=== About this task ===
Work out how many lines of the entries have the word "down" in them. Respond with that number only.

=== Data for analysis ===
++++++

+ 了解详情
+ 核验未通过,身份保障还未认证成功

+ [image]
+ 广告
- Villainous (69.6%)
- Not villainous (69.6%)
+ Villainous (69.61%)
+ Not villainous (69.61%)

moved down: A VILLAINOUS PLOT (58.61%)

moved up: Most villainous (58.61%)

++++++

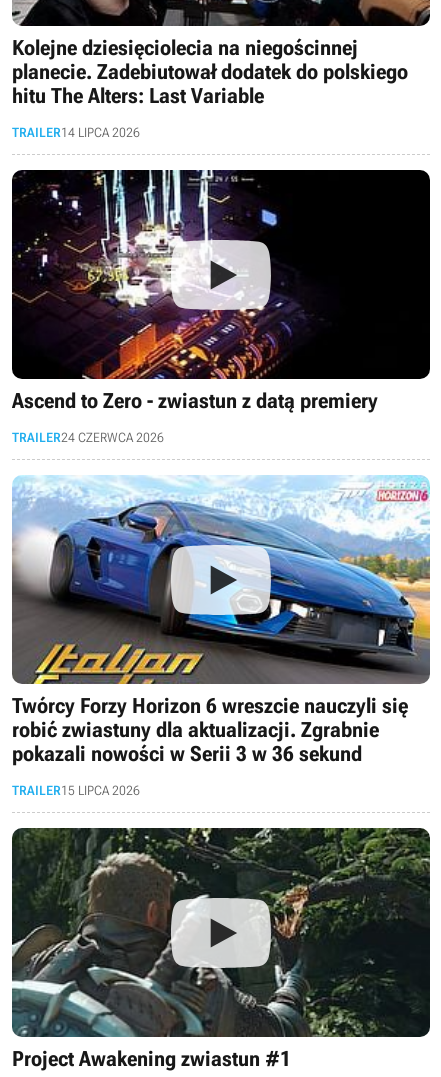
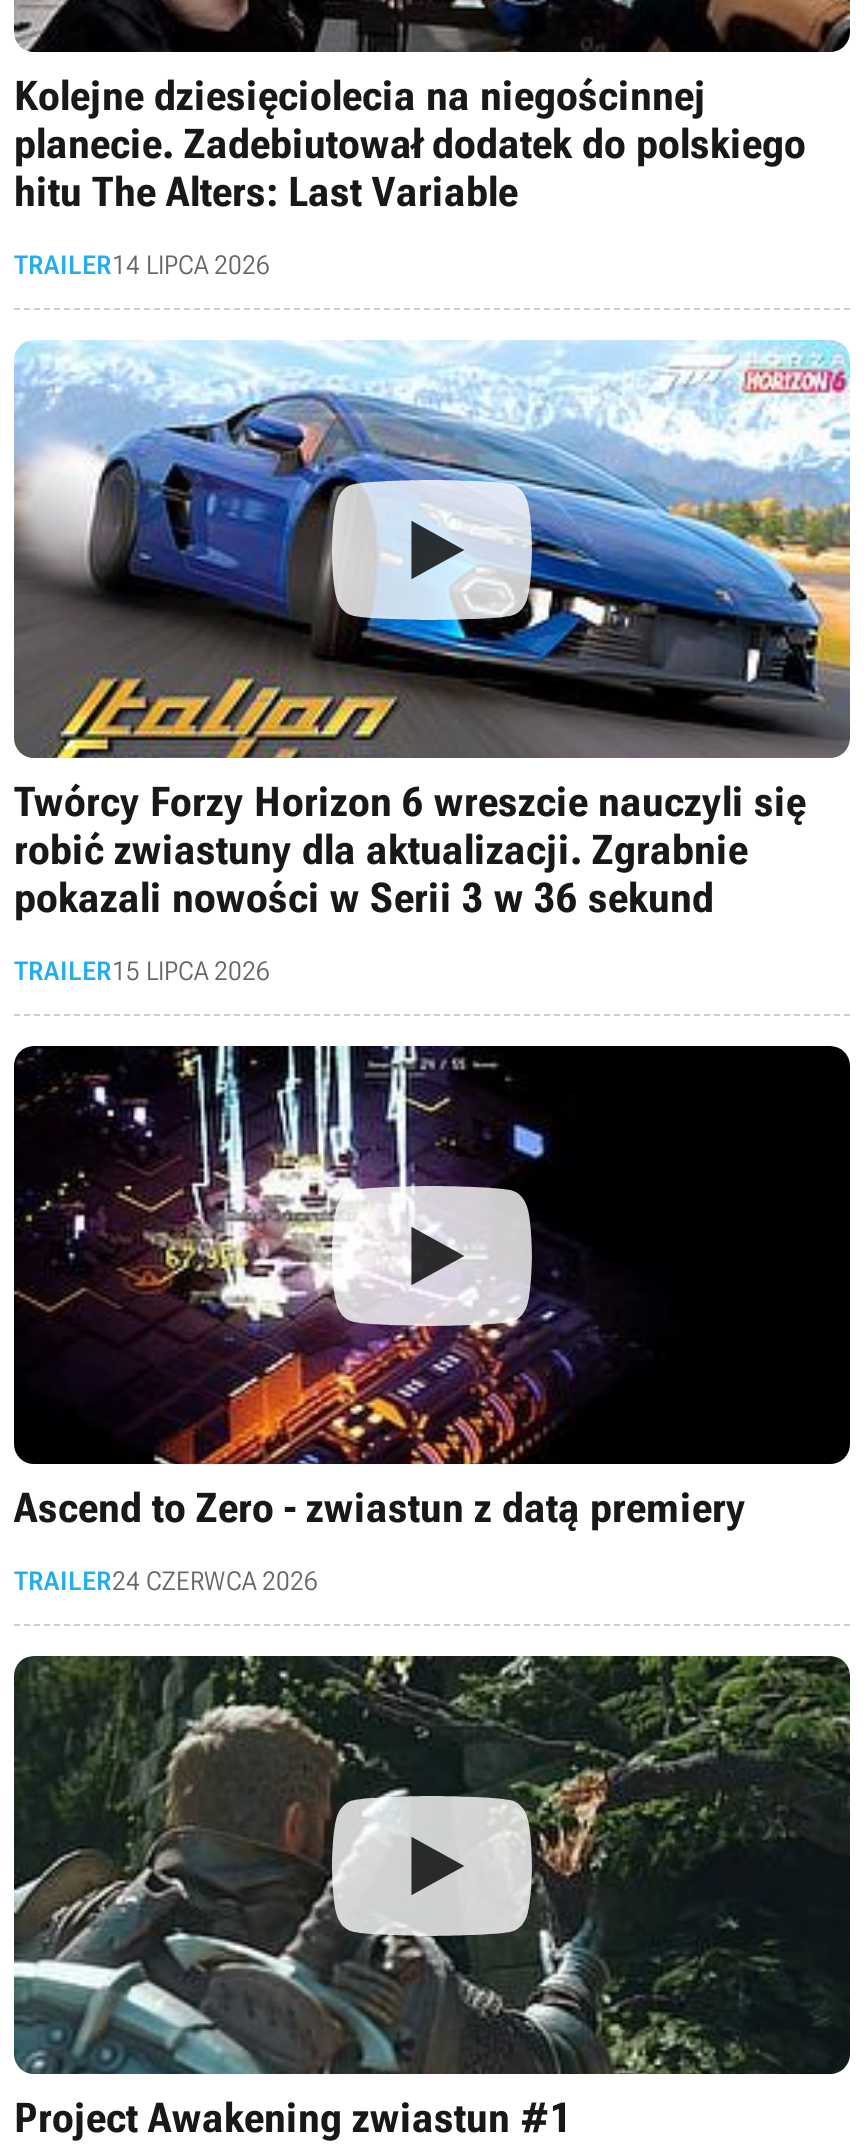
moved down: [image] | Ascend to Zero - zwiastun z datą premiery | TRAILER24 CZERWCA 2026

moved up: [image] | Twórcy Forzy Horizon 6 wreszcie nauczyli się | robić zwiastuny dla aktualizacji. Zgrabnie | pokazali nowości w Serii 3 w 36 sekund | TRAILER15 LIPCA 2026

++++++

=== Written answer ===
2